L'ok di Obama a Renzi. Ma arriva il diktat su crisi ucraina e F35

Il presidente Usa promuove il Jobs act del premier. Però sulla Difesa si schiera con il Colle: impegni da rispettare

L'ok di Obama a Renzi. Ma arriva il diktat su crisi ucraina e F35

«Energy» e pure «vision»: dall'incontro con Barack Obama, il premier italiano esce con un buon bottino politico. «Sono favorevolmente impressionato dall'energia e dalla grande visione che Matteo ha portato al suo incarico», dice Obama davanti a una calca di giornalisti italiani e americani (più interessati, questi ultimi, all'incontro con il Papa che ad altro) dal podio della conferenza stampa di Villa Madama, al termine di un'ora di faccia a faccia. E spiega di aver visto in «Matteo» una «grande ambizione» che sarà «positiva per l'Italia: è meraviglioso vedere questa nuova generazione di leader che entrano in gioco». Ci sono da fare «scelte dure», sottolinea, ma «questa è la natura dei leader politici», e in ogni caso «l'Italia può farcela» e gli Usa «vi sosterranno nelle decisioni che dovete prendere» in materia di riforme. Parole che sono miele per le orecchie del premier, che entra immediatamente nella parte e assicura: «Il tuo 'Yes, we can' oggi vale anche per noi. Adesso possiamo anche noi sforzarci di cambiare l'Italia e non perché altri ce lo chiedono: non abbiamo più alibi».

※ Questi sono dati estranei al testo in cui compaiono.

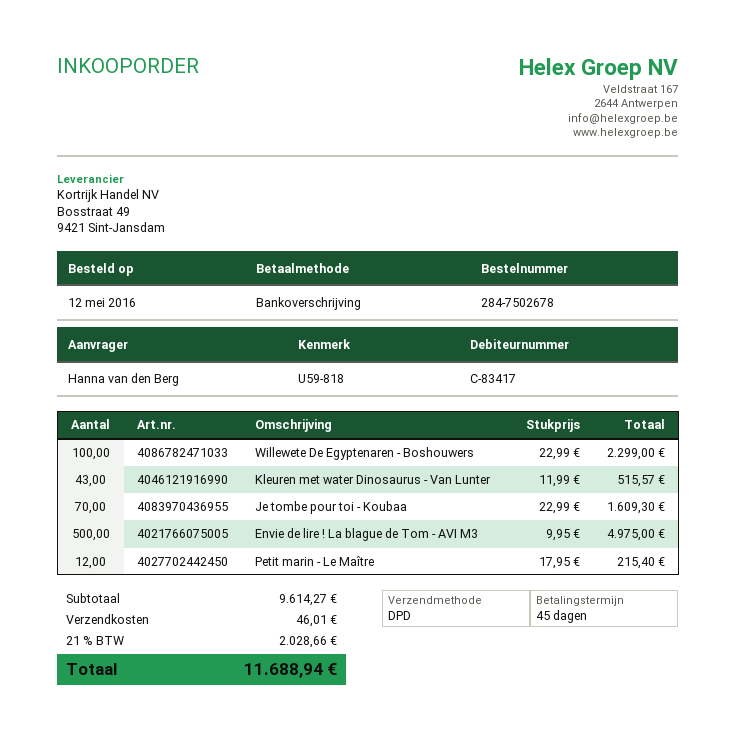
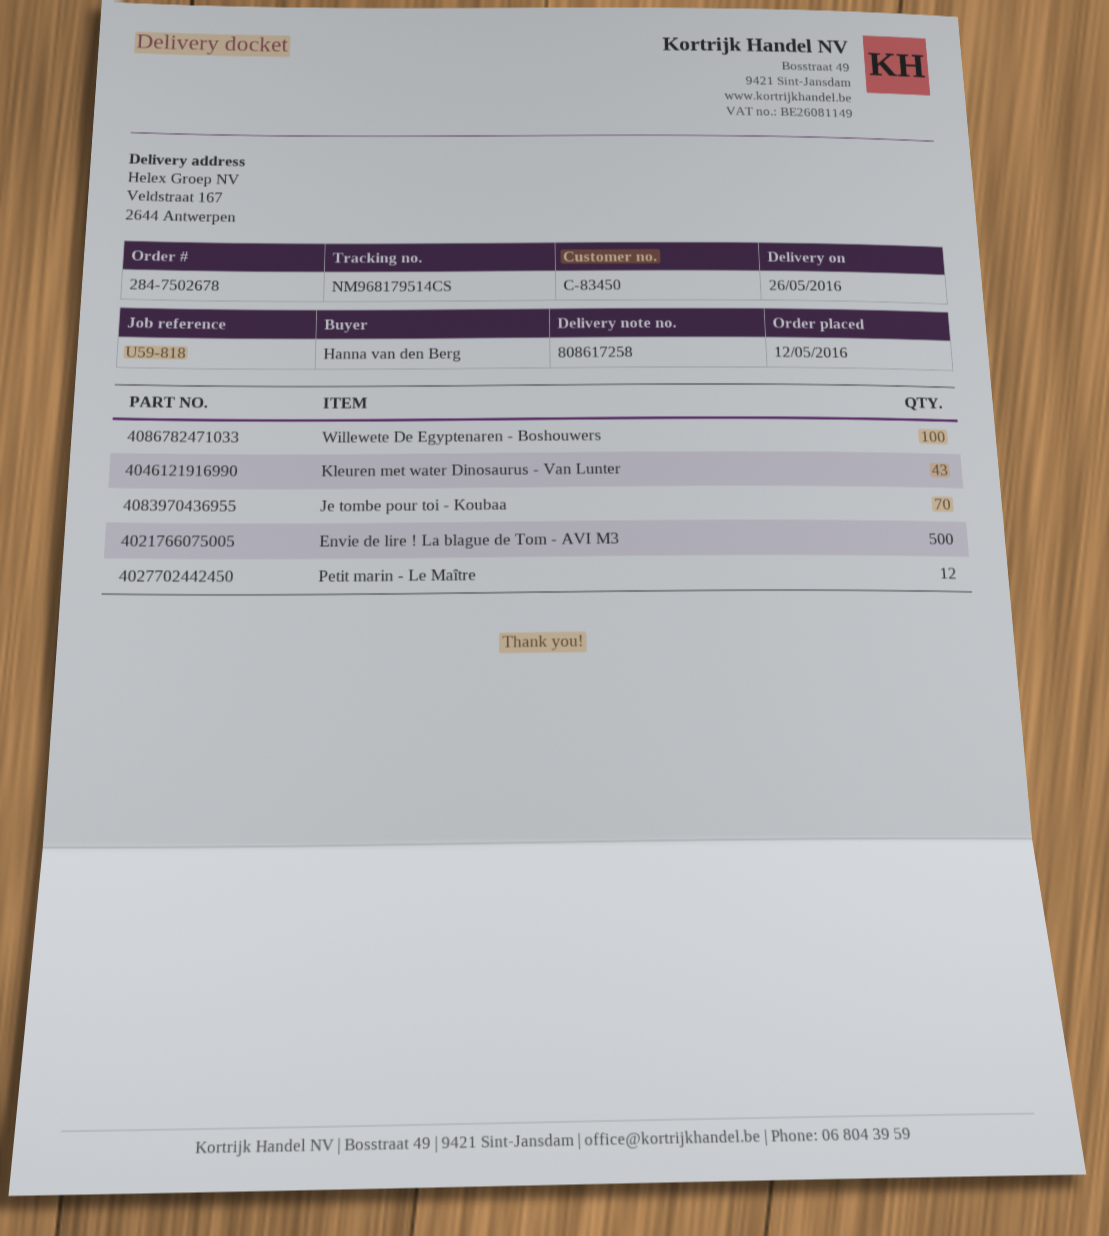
customer number: C-83417 -> C-83450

Il presidente americano ha persino benedetto l'atto politico al momento più contrastato del governo Renzi, quel Jobs Act di cui proprio Obama ha il copyright (e il presidente del Consiglio ha ammesso di averlo voluto chiamare così proprio in suo onore) ma che sta suscitando la levata di scudi di tutta la sinistra laburista Pd e della Cgil. «Voglio ringraziare il presidente Renzi perché fa sì che le società italiane possano assumere più persone, perché siano più concorrenziali», ha detto Obama, e non c'è da dubitare che il premier sia pronto a giocarsi l'endorsement sul tavolo delle trattative sulla riforma del lavoro, con buona pace della Camusso e di Fassina. E infatti Renzi schiaccia subito la palla alzata dal presidente americano: «Dobbiamo avere il coraggio di semplificare i mercato del lavoro, dobbiamo rendere l'Italia un Paese bellissimo in cui fare nascere idee e business».

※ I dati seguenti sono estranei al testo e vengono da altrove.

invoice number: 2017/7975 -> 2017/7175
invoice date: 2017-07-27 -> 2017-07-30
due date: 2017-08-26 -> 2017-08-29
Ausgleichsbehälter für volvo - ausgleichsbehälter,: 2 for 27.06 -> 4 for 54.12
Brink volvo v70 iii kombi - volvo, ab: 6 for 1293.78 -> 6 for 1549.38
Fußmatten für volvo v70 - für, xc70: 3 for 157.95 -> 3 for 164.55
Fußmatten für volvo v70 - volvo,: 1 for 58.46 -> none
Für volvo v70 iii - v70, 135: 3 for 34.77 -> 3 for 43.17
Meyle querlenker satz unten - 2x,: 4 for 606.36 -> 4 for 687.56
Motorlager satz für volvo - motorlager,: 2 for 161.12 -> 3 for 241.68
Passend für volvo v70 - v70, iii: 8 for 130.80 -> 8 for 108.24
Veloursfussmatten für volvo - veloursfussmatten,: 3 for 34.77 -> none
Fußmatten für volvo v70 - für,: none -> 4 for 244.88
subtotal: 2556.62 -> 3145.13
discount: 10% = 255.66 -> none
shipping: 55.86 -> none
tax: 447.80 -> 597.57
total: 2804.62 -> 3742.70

Tutto bene, quindi? Certo, Obama è stato generoso di complimenti, ha detto di aver «fiducia» nella «energia» riformatrice del nuovo premier italiano e di essere ansioso di riceverlo alla Casa Bianca, ha assicurato la propria sponda per spingere l'Unione europea verso una politica «più attenta alla crescita» e meno ossessionata dal rigore, e anche la partecipazione Usa ad Expo 2015 a Milano, ma tutto ciò non è gratuito. E il presidente Usa lo spiega con chiarezza, evocando anche il proprio colloquio a pranzo con Napolitano, «un amico» e «uno statista che l'Italia è fortunata ad avere»: dall'Europa, e dall'Italia, gli Stati Uniti si aspettano in cambio un maggiore e diverso impegno strategico, e anche militare. Tanto più nel fronteggiare crisi, dall'Ucraina al Medio Oriente, che avvengono alle porte d'Europa. Niente tagli indiscriminati alle spese per la Difesa, dunque, dice rispondendo a una domanda sugli F35, perché ci sono «impegni irriducibili che i Paesi devono mantenere se vogliono essere seri nel loro impegno dentro la Nato».

Renzi sul tema si mantiene più sul vago, afferma che l'Italia «verificherà il suo budget per evitare gli sprechi», pur nel «rispetto degli impegni con i nostri partner», mentre dal Quirinale si fa trapelare che il tema è stato al centro del colloquio e che Napolitano ha sottolineato il proprio impegno, nelle scorse settimane, per bloccare le velleità di chi voleva la rinuncia italiana agli F35. Assai apprezzato da Obama.